Every line of the material below that holds the string "Este" should be copied.

Segment Start: EXTRACTED MATERIAL

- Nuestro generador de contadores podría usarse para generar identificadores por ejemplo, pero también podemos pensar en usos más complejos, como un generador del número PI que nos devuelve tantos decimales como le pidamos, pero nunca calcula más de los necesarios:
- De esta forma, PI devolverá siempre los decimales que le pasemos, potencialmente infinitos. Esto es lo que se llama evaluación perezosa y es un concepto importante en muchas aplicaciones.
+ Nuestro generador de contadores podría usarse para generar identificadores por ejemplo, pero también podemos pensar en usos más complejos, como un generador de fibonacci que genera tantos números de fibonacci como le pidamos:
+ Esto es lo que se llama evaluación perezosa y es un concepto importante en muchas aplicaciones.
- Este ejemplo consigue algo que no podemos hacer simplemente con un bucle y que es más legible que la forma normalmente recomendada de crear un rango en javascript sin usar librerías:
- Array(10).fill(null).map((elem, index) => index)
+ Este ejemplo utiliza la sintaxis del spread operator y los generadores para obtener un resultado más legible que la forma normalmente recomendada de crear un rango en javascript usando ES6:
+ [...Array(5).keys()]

Segment End: EXTRACTED MATERIAL
Segment Start: EXTRACTED MATERIAL

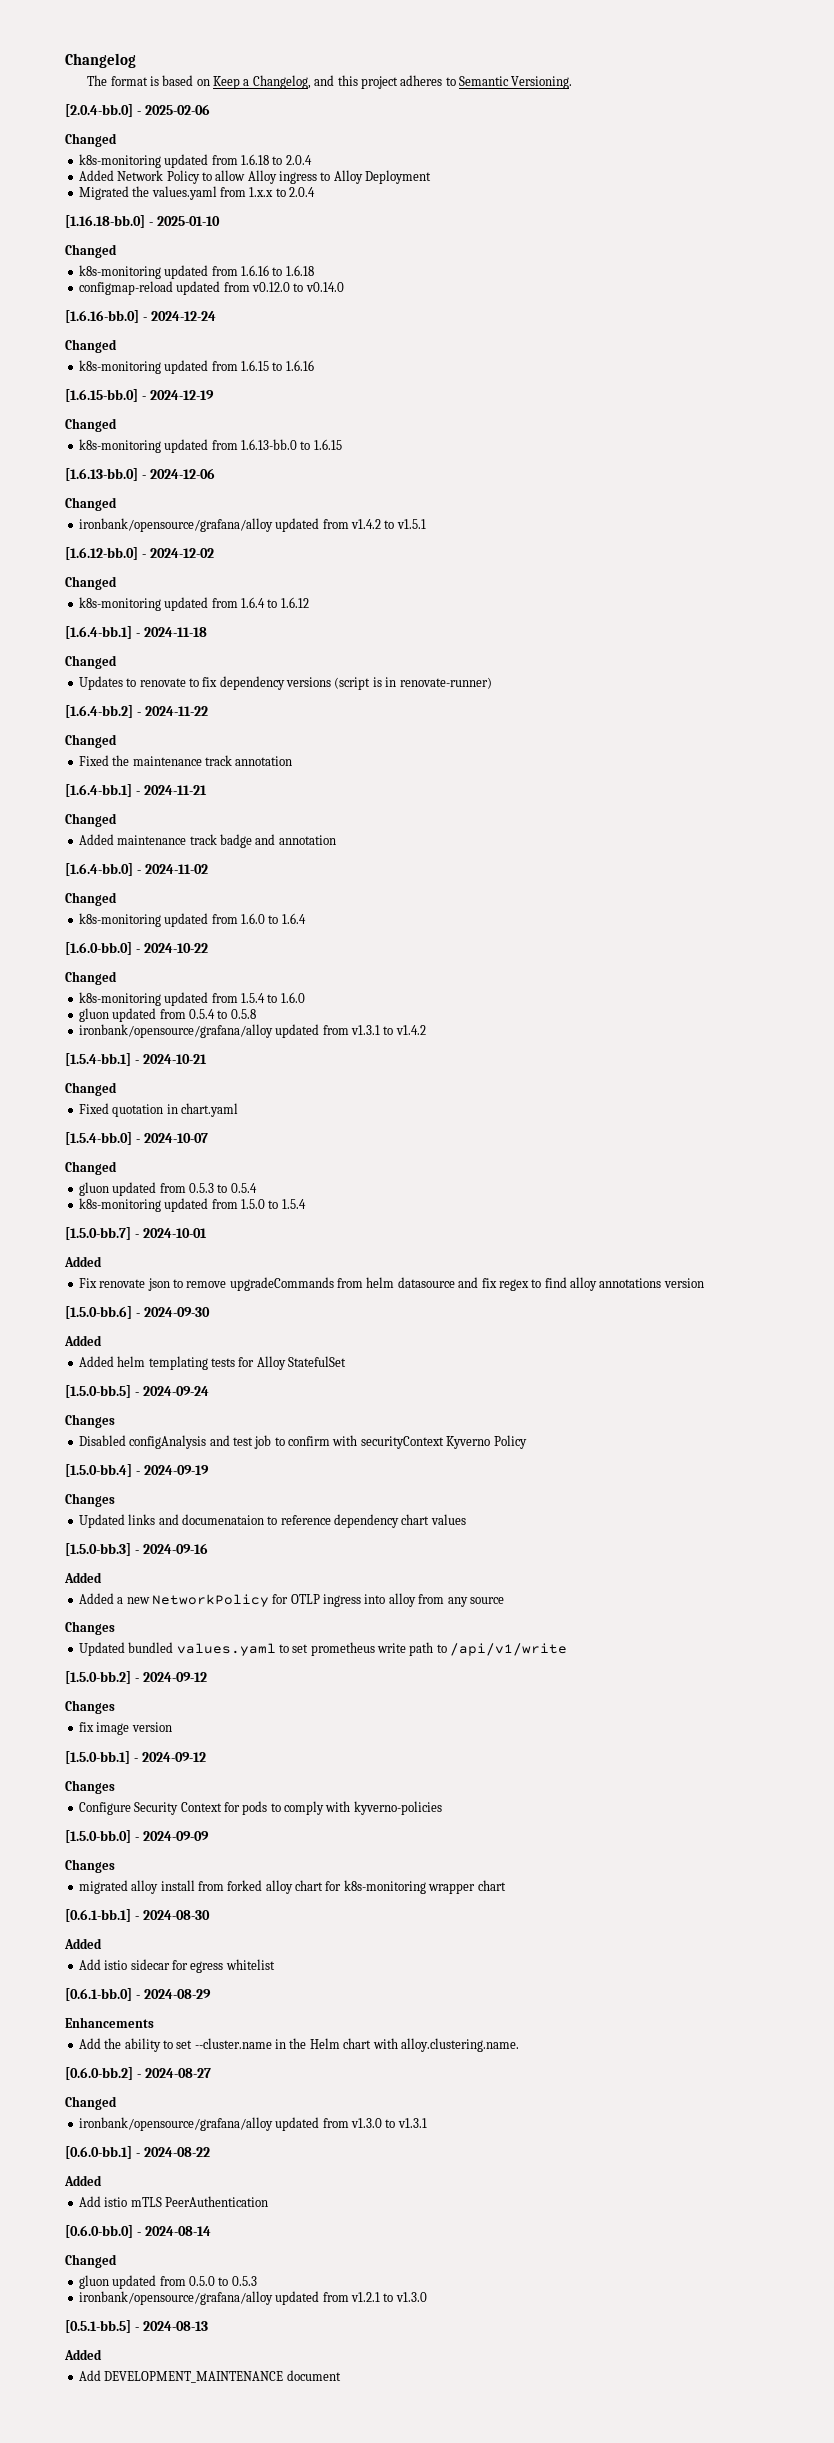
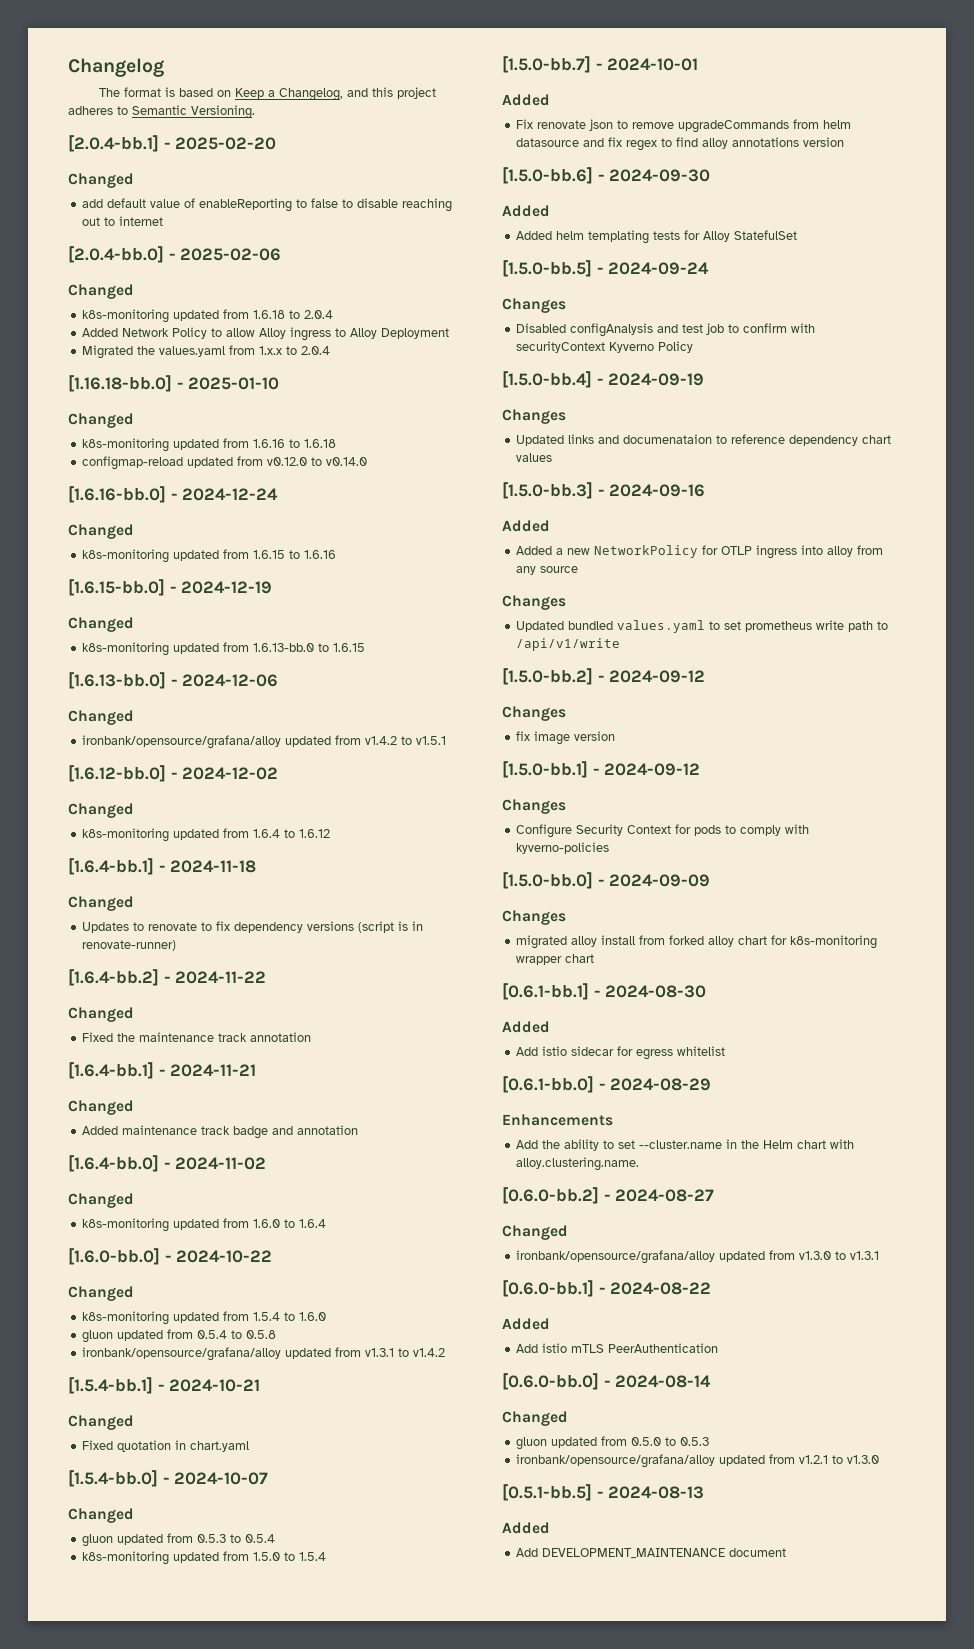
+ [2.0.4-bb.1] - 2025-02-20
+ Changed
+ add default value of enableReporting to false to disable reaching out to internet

Segment End: EXTRACTED MATERIAL
Segment Start: EXTRACTED MATERIAL

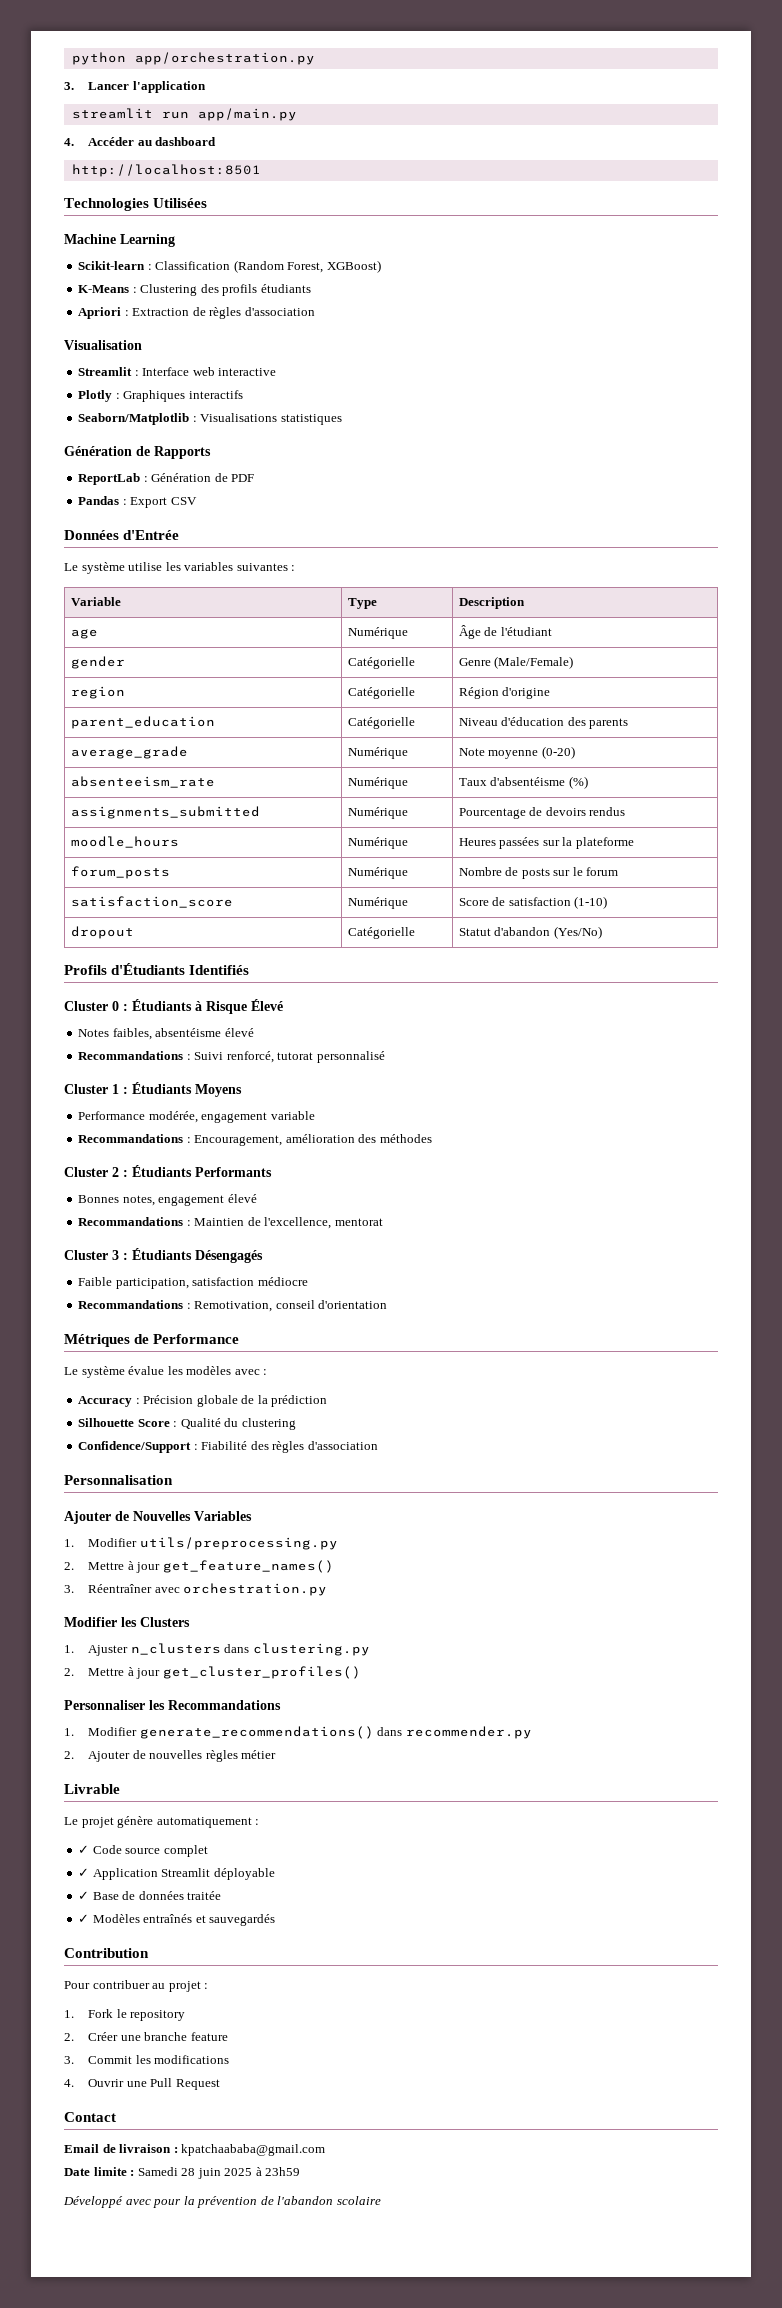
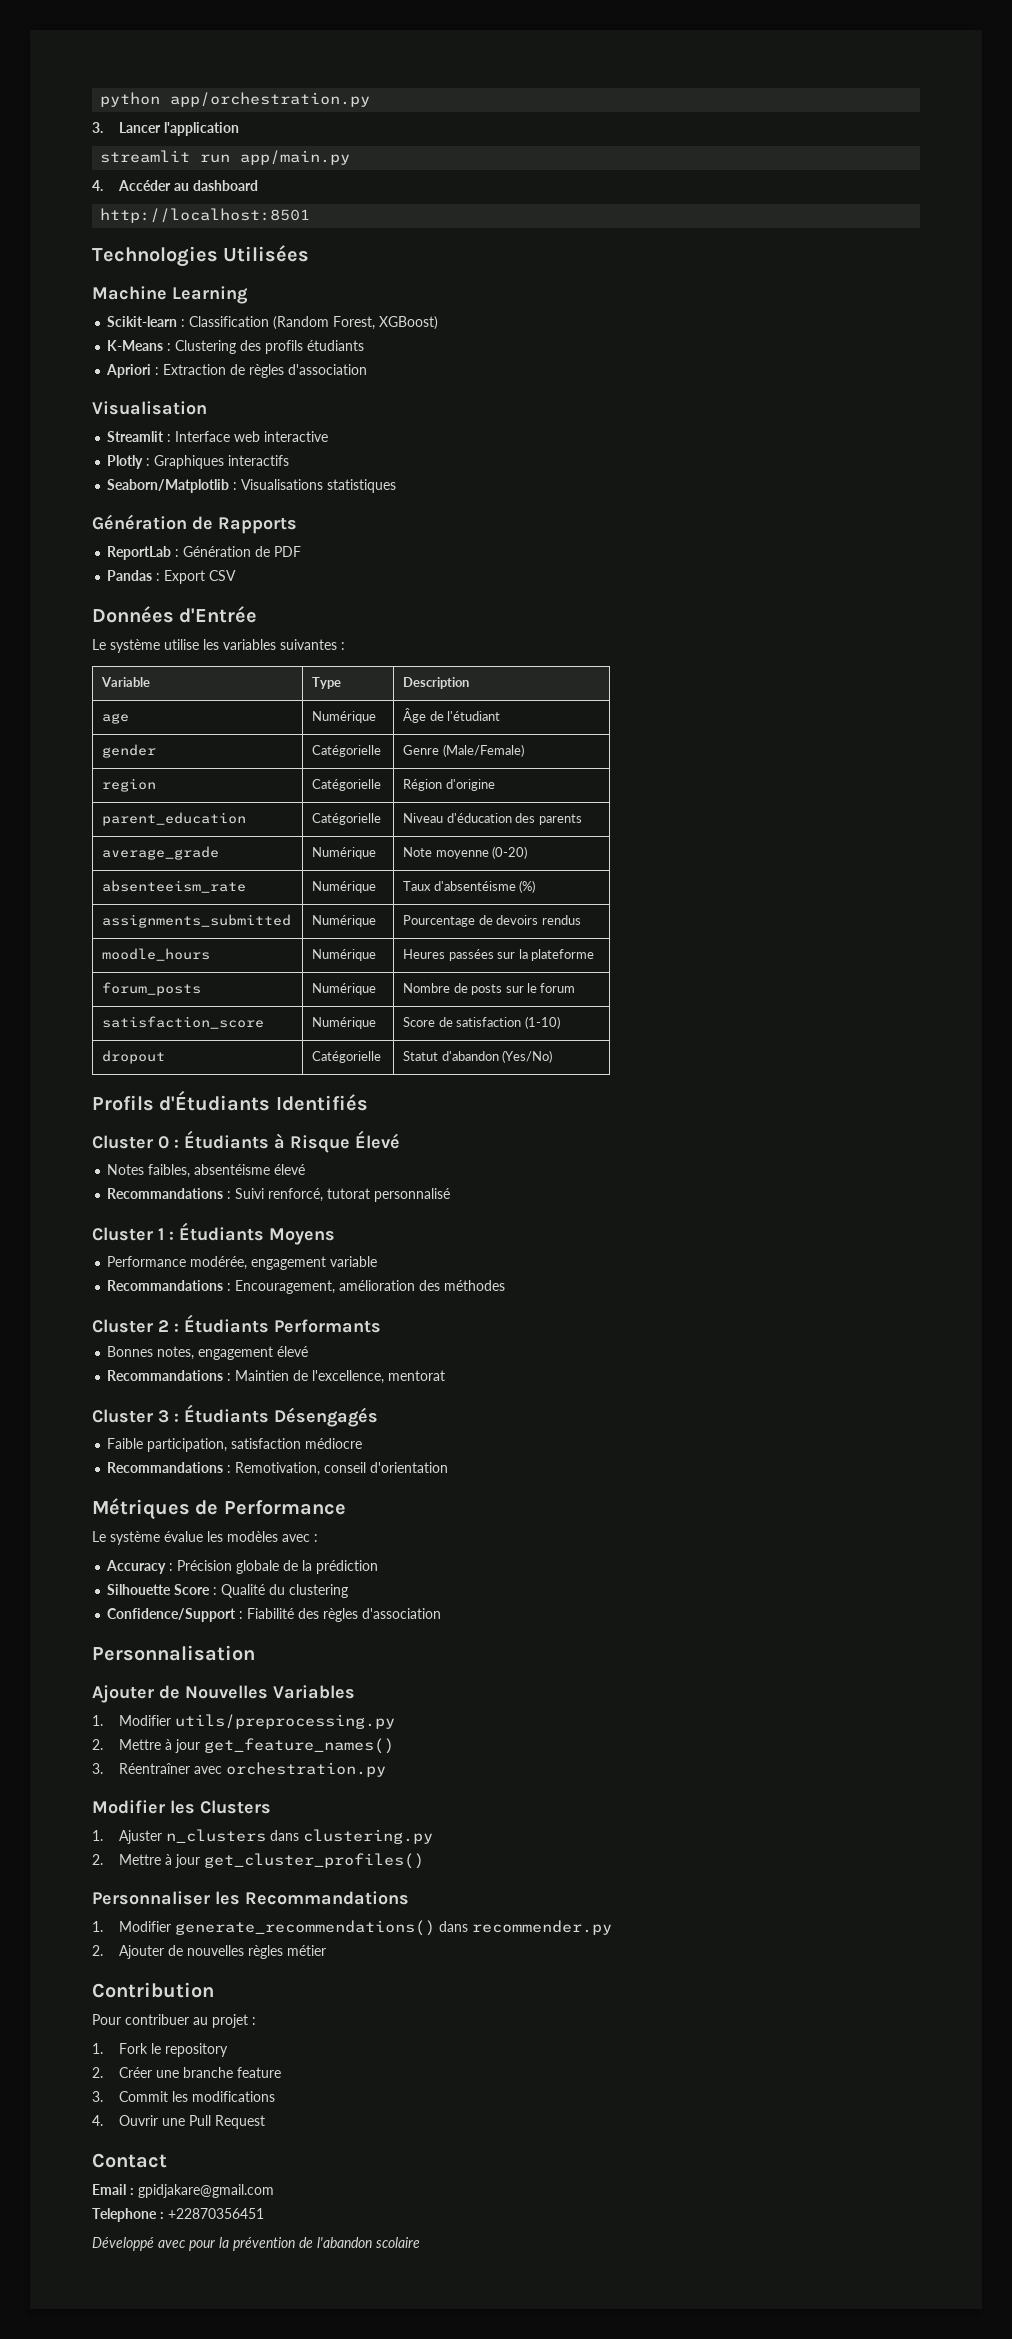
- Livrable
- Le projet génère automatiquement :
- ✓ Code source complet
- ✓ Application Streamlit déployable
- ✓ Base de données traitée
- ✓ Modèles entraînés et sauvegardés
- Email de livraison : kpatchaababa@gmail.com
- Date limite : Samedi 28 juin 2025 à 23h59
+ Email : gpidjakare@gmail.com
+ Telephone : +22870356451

Segment End: EXTRACTED MATERIAL

REPLY TO THE TASK
- Este ejemplo consigue algo que no podemos hacer simplemente con un bucle y que es más legible que la forma normalmente recomendada de crear un rango en javascript sin usar librerías:
+ Este ejemplo utiliza la sintaxis del spread operator y los generadores para obtener un resultado más legible que la forma normalmente recomendada de crear un rango en javascript usando ES6:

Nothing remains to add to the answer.